James Ryan is a South African actor, writer and director.

Career
Ryan garnered international attention early in his career, starring in the 1976 film Kill or Be Killed. Ryan appeared as a martial arts fighter in the alternate world film. He reprised the role five years later in Kill and Kill Again, starring alongside Miss World winner Anneline Kriel. The sequel proved a major box office success for a low-budget South African feature, reaching No. 2 on the American box office and grossing $802,900 after two weeks in American theatres.

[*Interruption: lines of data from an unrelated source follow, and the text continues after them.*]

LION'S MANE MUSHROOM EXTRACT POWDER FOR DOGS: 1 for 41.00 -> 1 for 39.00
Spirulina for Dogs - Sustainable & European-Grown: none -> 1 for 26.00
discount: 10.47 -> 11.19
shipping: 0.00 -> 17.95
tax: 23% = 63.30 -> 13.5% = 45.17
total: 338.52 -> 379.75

In 1984, he had the title role in Go for the Gold which also starred Tamara Franke and Cameron Mitchell. He played the part of a long distance runner called Johnny who lived at home with his mother and abusive stepfather. Two things that mean a lot to him are his girlfriend Trish and his running. He has a solid influence in his champion runner friend Victor (played by M'zwandile Ngxangane). He comes to the attention of Phillip Pritchard, who is a businessman. He risks losing the things that are dear to him, as Pritchard is forcing him to choose between them and fame and fortune.

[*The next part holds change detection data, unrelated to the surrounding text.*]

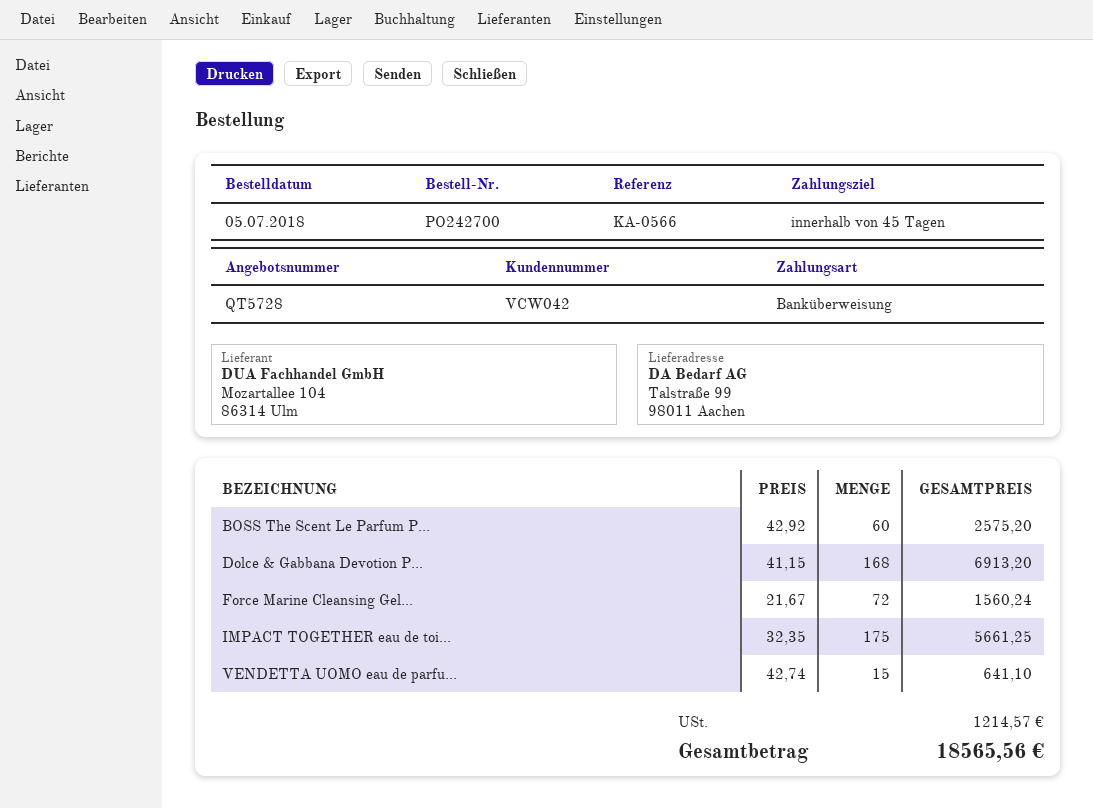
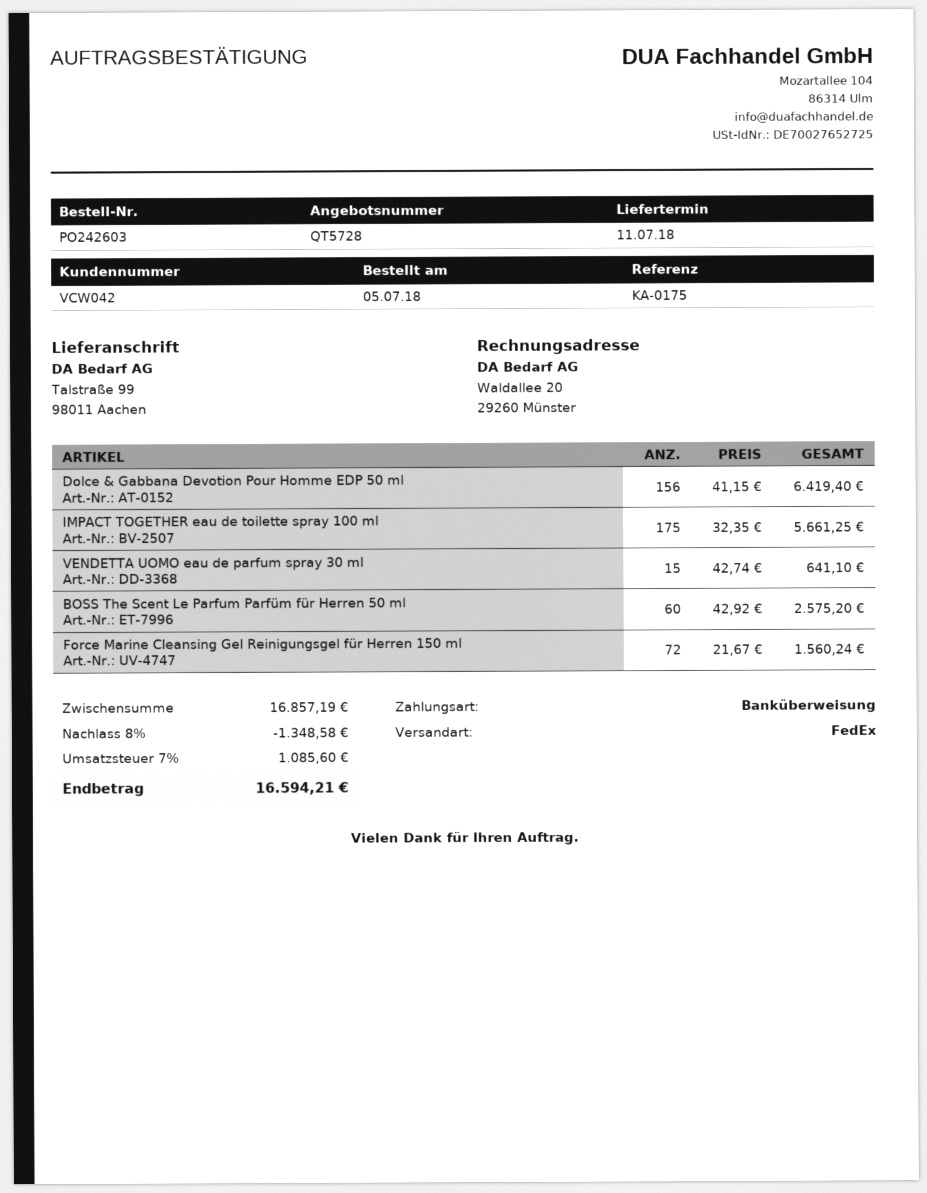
order number: PO242700 -> PO242603
reference: KA-0566 -> KA-0175
Dolce & Gabbana Devotion P...: 168 x 41.15 = 6913.20 -> 156 x 41.15 = 6419.40
discount: none -> 8% = 1348.58
tax: 1214.57 -> 1085.60
total: 18565.56 -> 16594.21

In 1989, he starred in Space Mutiny, a South African science fiction/action film, again with Mitchell. A year later, he appeared alongside Susan Sarandon and Harvey Keitel in The January Man. In 1991, he wrote and starred in The Last Hero.

In 1994, he landed a role in Halifax f.p, an Australian television drama that won two Australian Film Institute awards. A year later he returned to the martial arts film genre, with a role in Redemption: Kickboxer 5.

In 1998, he appeared in the Australian television drama and sequel Halifax f.p: Afraid of the Dark; the acclaimed drama earned several Logie and Australian Film Institute nominations.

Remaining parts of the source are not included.